Next, the route calculation unit C41 of the interference prediction unit C4 calculates the route after the current time of the hydraulic excavator S by using the angular velocity and the movement speed of the lower traveling body 1 acquired by the movement state acquisition unit C2 ( FIG. 7 / STEP04).

Next, the existence region estimation unit C42 of the interference prediction unit C4 uses the protrusion amount of the upper body of the hydraulic excavator, the known dimensions of the lower traveling body 1, and the calculated path to each position on the path (a plurality of positions on the path).
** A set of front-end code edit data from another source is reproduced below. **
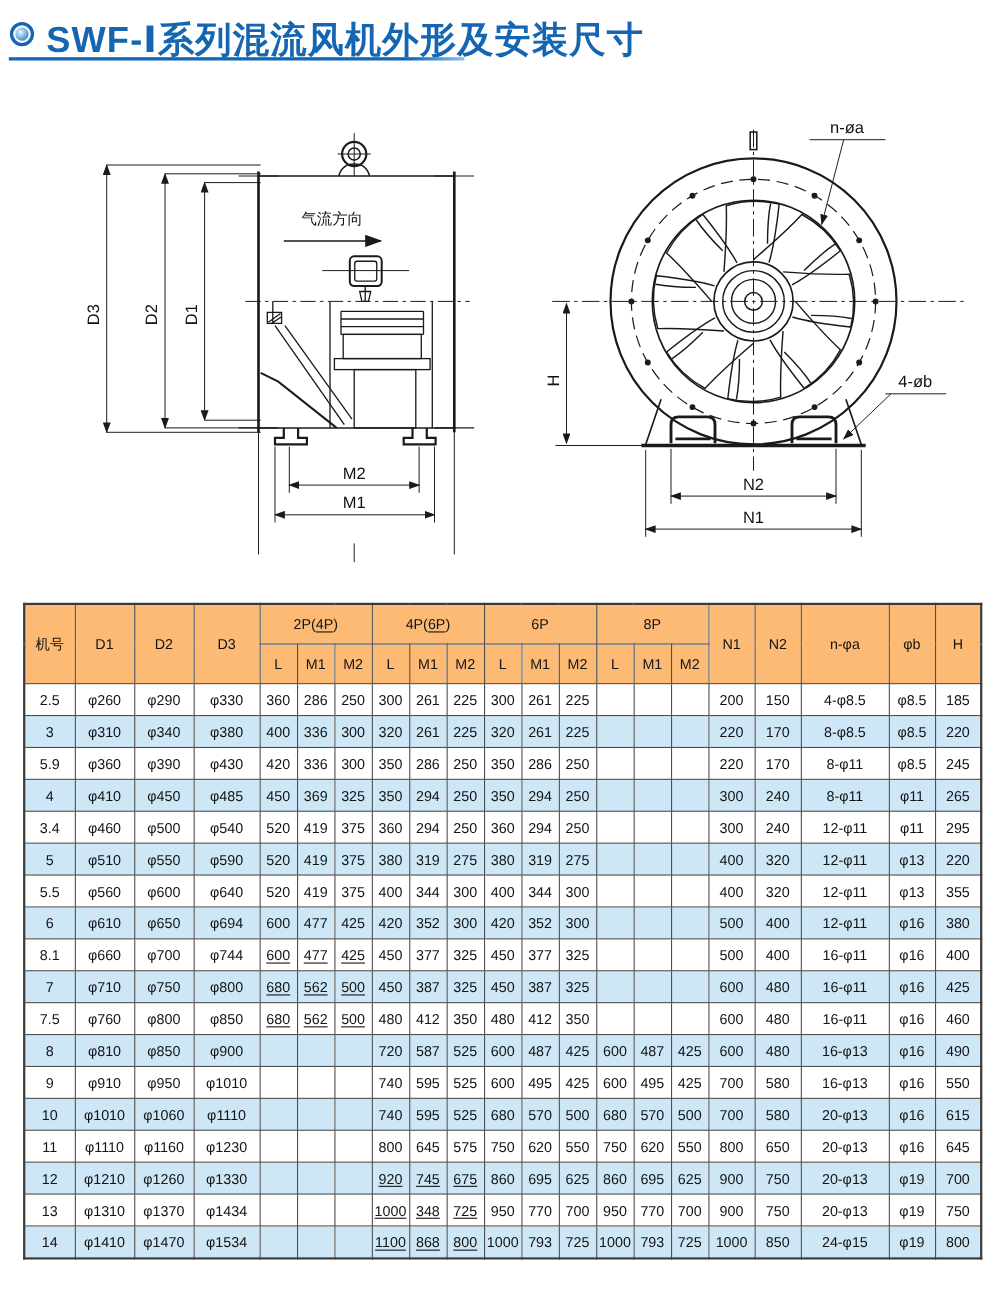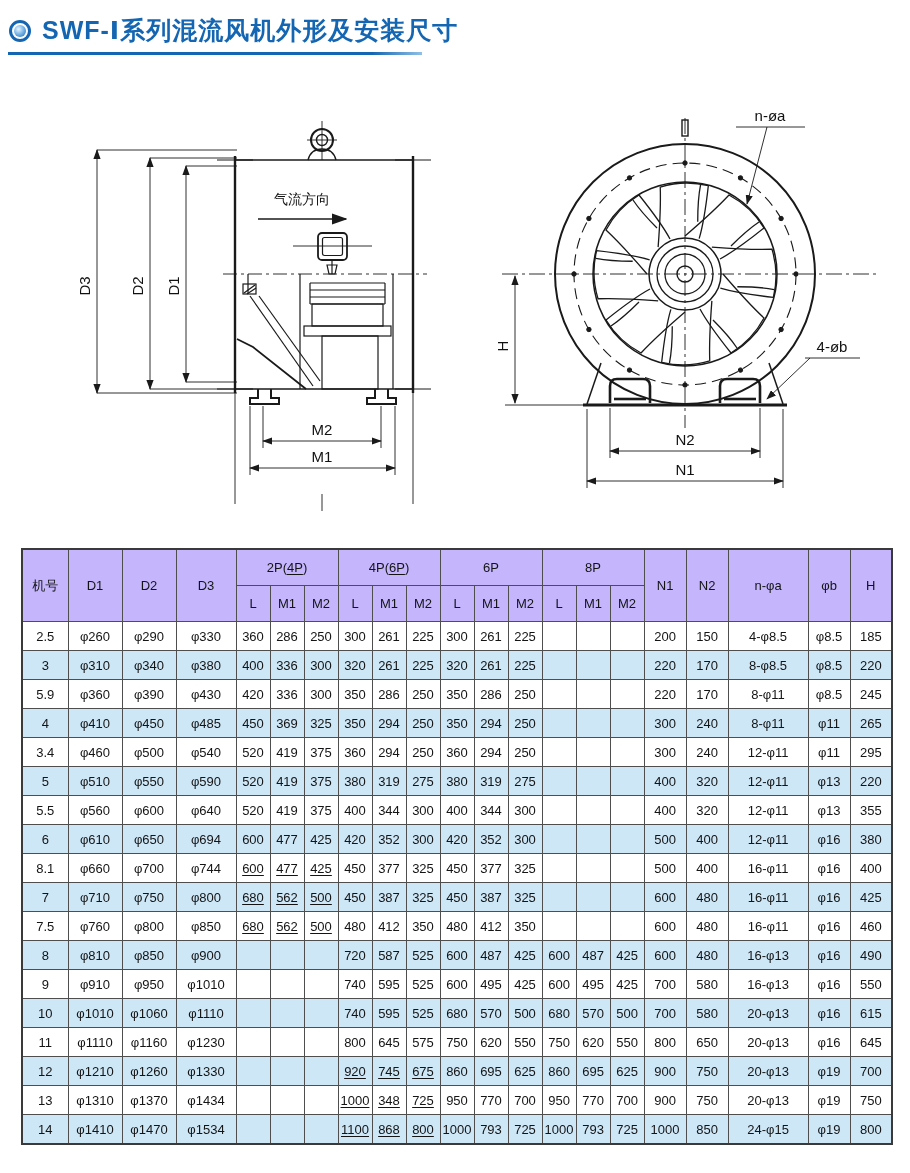--- a/index.html
+++ b/index.html
@@ -5,35 +5,35 @@
   html,body{margin:0;padding:0;background:#e8e8e8;}
   .page{position:relative;width:910px;height:1173px;background:#ffffff;
         font-family:"Liberation Sans","DejaVu Sans",sans-serif;overflow:hidden;}
 
   
   .title-bar{position:absolute;left:0;top:0;width:910px;height:60px;}
   .title-icon{position:absolute;left:9px;top:20px;width:16px;height:16px;border-radius:50%;
               border:3px solid #1566b2;background:#fff;}
   .title-icon .ball{position:absolute;left:2px;top:2px;width:12px;height:12px;border-radius:50%;
               background:radial-gradient(circle at 38% 35%, #eaf5ff 0%, #7db9e8 45%, #1566b2 100%);}
-  .page-title{position:absolute;left:42px;top:14px;font-size:25px;font-weight:bold;color:#1566b2;
+  .page-title{position:absolute;left:42px;top:14px;font-size:33px;font-weight:bold;color:#1566b2;
               letter-spacing:1px;white-space:nowrap;}
   .title-rule{position:absolute;left:8px;top:52px;width:414px;height:3px;
               background:linear-gradient(to right,#1566b2 88%,#8fc0e6);}
 
   
   .drawings{position:absolute;left:10px;top:96px;}
   svg text{fill:#111;font-family:"Liberation Sans","DejaVu Sans",sans-serif;}
 
   
   .table-wrap{position:absolute;left:21px;top:548px;}
   table{border-collapse:collapse;table-layout:fixed;width:868px;border:2px solid #3a3a3a;}
   th,td{border:1px solid #4e4e4e;text-align:center;vertical-align:middle;
         font-size:13px;color:#141414;padding:0;white-space:nowrap;overflow:hidden;}
-  thead th{background:#c4b5fd;font-weight:normal;height:35px;}
+  thead th{background:#fdba74;font-weight:normal;height:35px;}
   tbody td{height:28px;background:#fff;}
   tbody tr:nth-child(even) td{background:#cde7f7;}
   .u{text-decoration:underline;text-underline-offset:2px;}
 
   
   .note{position:absolute;left:35px;top:1206px;font-size:14px;color:#b91c1c;letter-spacing:.5px;margin-left:47px;}
 </style>
 </head>
 <body>
 

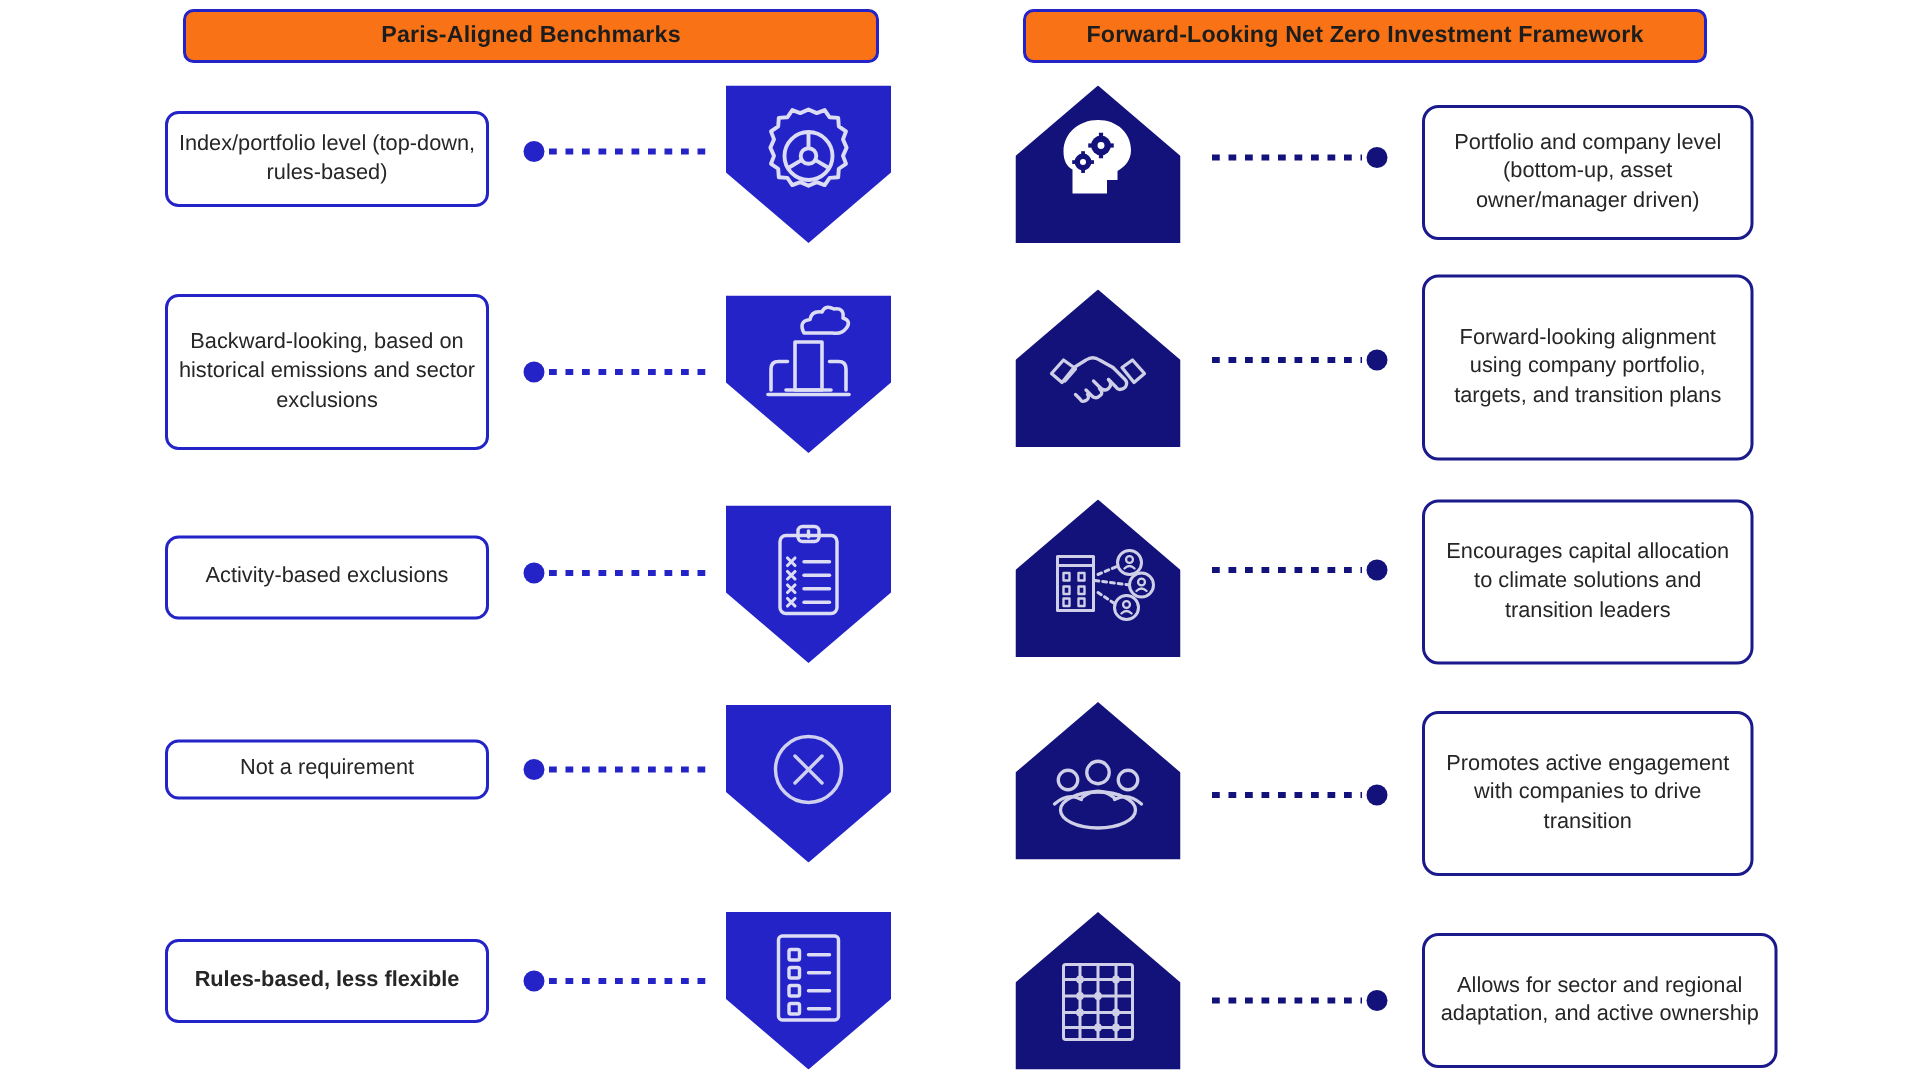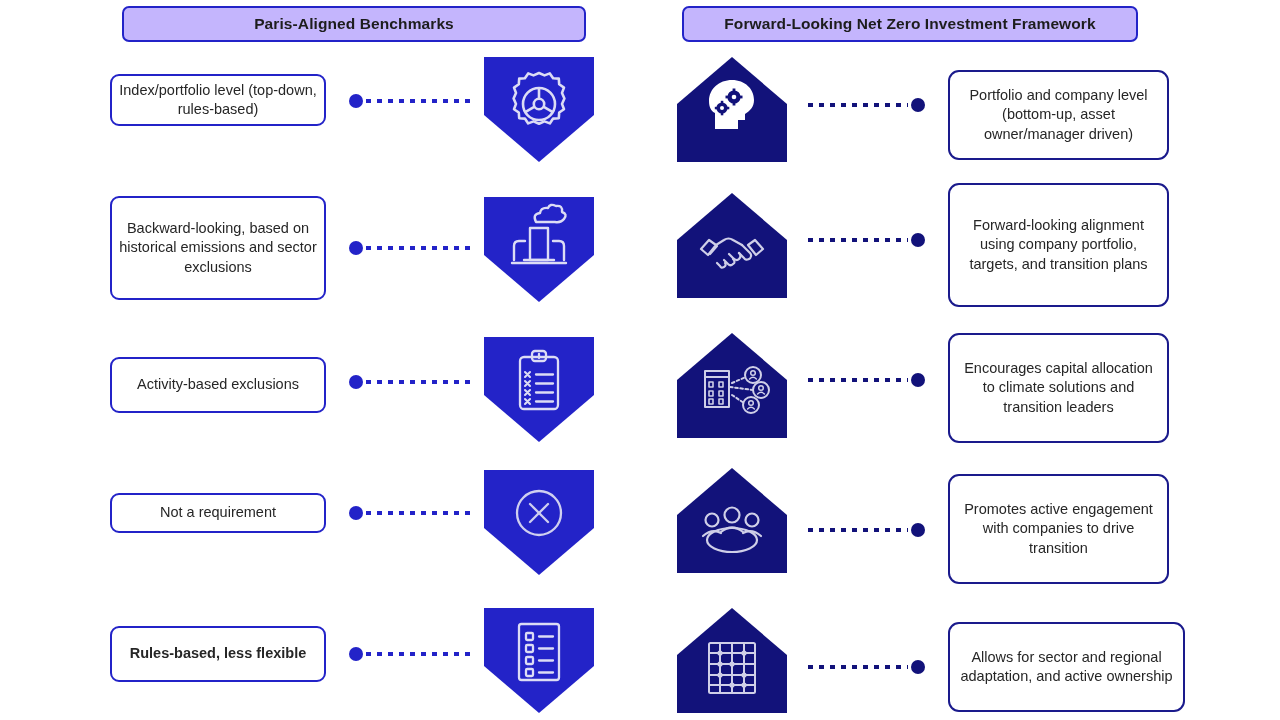--- a/index.html
+++ b/index.html
@@ -20,21 +20,21 @@
     height: 720px;
     background: #ffffff;
   }
 
   
   .col-header {
     position: absolute;
     box-sizing: border-box;
     border: 2px solid #2323c8;
     border-radius: 7px;
-    background: #c4b5fd;
+    background: #f97316;
     display: flex;
     align-items: center;
     justify-content: center;
     font-weight: bold;
     color: #1d1d1d;
     letter-spacing: 0.1px;
   }
   #header-left  { left: 122px; top: 6px;  width: 464px; height: 36px; font-size: 15.5px; }
   #header-right { left: 682px; top: 6px;  width: 456px; height: 36px; font-size: 15.5px; }
 
@@ -54,21 +54,21 @@
     line-height: 1.32;
     padding: 3px 7px;
   }
   .txtbox.right {
     border-color: #1a1a8c;
     border-radius: 11px;
     margin-left: 15px;
   }
 
   
-  #lbox0 { left: 110px; top: 74px;  width: 216px; height: 52px; }
+  #lbox0 { left: 110px; top: 74px;  width: 216px; height: 64px; }
   #lbox1 { left: 110px; top: 196px; width: 216px; height: 104px; }
   #lbox2 { left: 110px; top: 357px; width: 216px; height: 56px; }
   #lbox3 { left: 110px; top: 493px; width: 216px; height: 40px; }
   #lbox4 { left: 110px; top: 626px; width: 216px; height: 56px; font-weight: bold; }
 
   
   #rbox0 { left: 933px; top: 70px;  width: 221px; height: 90px; }
   #rbox1 { left: 933px; top: 183px; width: 221px; height: 124px; }
   #rbox2 { left: 933px; top: 333px; width: 221px; height: 110px; }
   #rbox3 { left: 933px; top: 474px; width: 221px; height: 110px; }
The existing region at the sampling position) is estimated (Fig. 7 / STEP05).

Specifically, first, the protrusion amount recognition unit C421 of the existence area estimation unit C42 of the interference prediction unit C4 has the known dimensions related to the upper swing body 2 and the work equipment 3, and the times acquired by the motion state acquisition unit C3. The protrusion amounts L1 to L5 of the upper body of the hydraulic excavator are calculated using the moving angles θ1, θ2, θ3 (see FIG. 1) and the turning angle φ (see FIG. 2). Next, the existence region estimation unit C42 of the interference prediction unit C4 compares the known dimensions of the lower traveling body 1 with the calculated protrusion amount of the upper body of the hydraulic excavator, and estimates the existence region based on the comparison result. To do.

Next, the interference prediction unit C4 calculates the distance from the existing region to the obstacle at each position on the route (FIG. 7 / STEP06).

Next, in the interference prediction unit C4, the calculated distance is a predetermined distance (for example, FIG. 6) at a position within a predetermined range from the current position of the hydraulic excavator S or a position where the hydraulic excavator S reaches within a predetermined time. It is determined whether or not there is an obstacle having a distance D) or less (FIG. 7 / STEP07).

When an obstacle exists (YES in STEP07), it means that the occurrence of interference is predicted, so the notification unit C5 notifies the driver (FIG. 7 / STEP08).

Next, the operation limiting unit C6 detects a signal for operating the lower traveling body 1 and the working machine 3 (for example, a detection signal from the moving speed detection sensor S3), and an instruction based on the signal can interfere. It is determined whether or not the property is in the direction of increasing (FIG. 7 / STEP09).

When the instruction is in the direction in which the possibility of interference increases (YES in STEP09), it corresponds to the working machine 3 or the lower running body 1 so as to limit the operation of the lower traveling body 1 or the working machine 3. The hydraulic pressure supplied to the hydraulic actuator (see FIG. 3) is controlled (FIG. 7 / STEP10).

After the operation is restricted by the operation limiting unit C6, or when there is no obstacle (NO in STEP07) or when the instruction is not in the direction to increase the possibility of interference (NO in SYSTEM09). The control device C ends the interference prevention process this time.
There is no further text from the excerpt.